When I was a naive youth of sixteen years, my headmaster called my father in for a discussion. I had been suspended from school for distributing revolutionary materials on the premises. I was the Vice Chairman in Wales of a Marxist-Leninist school students organisation; an offshoot from a Maoist splinter group several splinters removed from the party then recognised by Moscow as "the" Communist Party in Britain. Even by the 1970s, every creature with any aspiration to humanity had already left that.
The world seemed so unfair and I wanted to do all in my power to change it for the better. As a young male, of course, I vastly over-estimated that power. It's amusing now, but that miscalculation is a feature not a bug in humanity's software; a key engine in human progress. Young men are meant to be unrestrained by any sensible appreciation of their limits - even their mortality. We would all be living miserably in caves without that irrational self-belief.
I also wanted to be liked; not an easy thing for a bright, unsporty, boy in a bog-standard comprehensive. My peers - by and large - were reliably anti-intellectual. Loudly proclaiming my intent to build a better world was my alternative to being the class clown. As a means of endearing myself, revolutionary communism was a limited success.

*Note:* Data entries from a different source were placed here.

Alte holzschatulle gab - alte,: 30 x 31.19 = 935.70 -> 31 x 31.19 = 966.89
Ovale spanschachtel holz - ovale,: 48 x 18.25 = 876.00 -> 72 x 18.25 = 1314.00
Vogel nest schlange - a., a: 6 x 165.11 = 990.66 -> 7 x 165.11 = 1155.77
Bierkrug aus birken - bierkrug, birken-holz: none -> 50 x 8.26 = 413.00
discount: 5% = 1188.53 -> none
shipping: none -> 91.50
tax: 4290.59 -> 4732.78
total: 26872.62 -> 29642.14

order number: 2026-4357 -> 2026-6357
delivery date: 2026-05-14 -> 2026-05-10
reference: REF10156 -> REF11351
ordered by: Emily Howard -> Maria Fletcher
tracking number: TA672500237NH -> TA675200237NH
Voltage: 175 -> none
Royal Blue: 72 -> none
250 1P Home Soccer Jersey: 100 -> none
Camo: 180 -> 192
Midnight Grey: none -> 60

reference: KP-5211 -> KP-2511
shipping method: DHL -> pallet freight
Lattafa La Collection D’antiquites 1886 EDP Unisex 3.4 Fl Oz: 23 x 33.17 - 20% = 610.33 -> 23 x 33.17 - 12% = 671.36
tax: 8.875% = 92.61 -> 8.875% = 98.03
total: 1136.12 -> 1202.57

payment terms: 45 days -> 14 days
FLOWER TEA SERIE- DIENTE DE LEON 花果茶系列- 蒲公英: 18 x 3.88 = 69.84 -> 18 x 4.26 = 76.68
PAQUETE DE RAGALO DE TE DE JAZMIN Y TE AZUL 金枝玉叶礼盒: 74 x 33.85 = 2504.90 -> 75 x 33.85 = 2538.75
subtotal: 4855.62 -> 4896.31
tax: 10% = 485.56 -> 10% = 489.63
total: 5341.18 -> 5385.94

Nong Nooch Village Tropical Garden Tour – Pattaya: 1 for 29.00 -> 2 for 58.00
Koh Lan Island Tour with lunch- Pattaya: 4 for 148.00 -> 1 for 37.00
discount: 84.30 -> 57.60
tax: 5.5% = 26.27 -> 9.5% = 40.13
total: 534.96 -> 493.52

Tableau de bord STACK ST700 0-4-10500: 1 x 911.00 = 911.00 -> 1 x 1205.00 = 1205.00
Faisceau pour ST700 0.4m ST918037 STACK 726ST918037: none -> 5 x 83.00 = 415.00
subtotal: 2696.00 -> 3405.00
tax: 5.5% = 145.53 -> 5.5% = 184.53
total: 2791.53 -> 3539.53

It did attract Mrs P., who told me later that - though she had no appetite for revolutionary violence herself - she thought "at least he's thinking, not like the other boys." Who knew?
Called into the interview with a headmaster who was as much a better chap than I thought at the time as my embarrassed dad, I asked defiantly what was wrong with wanting the world to be a better place. The answer, of course, is nothing - as long as your proposed solutions do not involve, as mine did, violence. I don't think it's too much to say that I was a little bit crazy at that point. I am not much embarrassed by that. Most 16-year old boys are crazy about something. Girls, football, drink or drugs perhaps. Politics was an odd choice from such a menu of delights, but there you are.
Over the years that followed, I progressed from believing myself capable of setting a path for all humanity to a more realistic appreciation of my limits. Most days, for most of my adult life, I was doing well if I could see a way forward for my clients, for myself and - in consultation with my wiser other half - for my family. People don't become older and wiser because they become more intelligent. The young man I am remembering was a lot sharper than I am now. We become wiser because all our mistakes teach us that a young man's boundless self-belief is a bit barmy and very dangerous - to himself and others.
So what then to make of those who never lose that belief? Every politician who proposes the use of limitless state power to shape the actions of his fellow-humans is as barmy as that young man of long ago, without the excuse of youth. The ones who try to use it to shape their fellow-humans' speech or even thoughts are, in fairness to the young me, a lot barmier. They must know, in their hearts, that they are prone to mistakes in their own lives. What kind of insanity makes them think they can tell others how to live?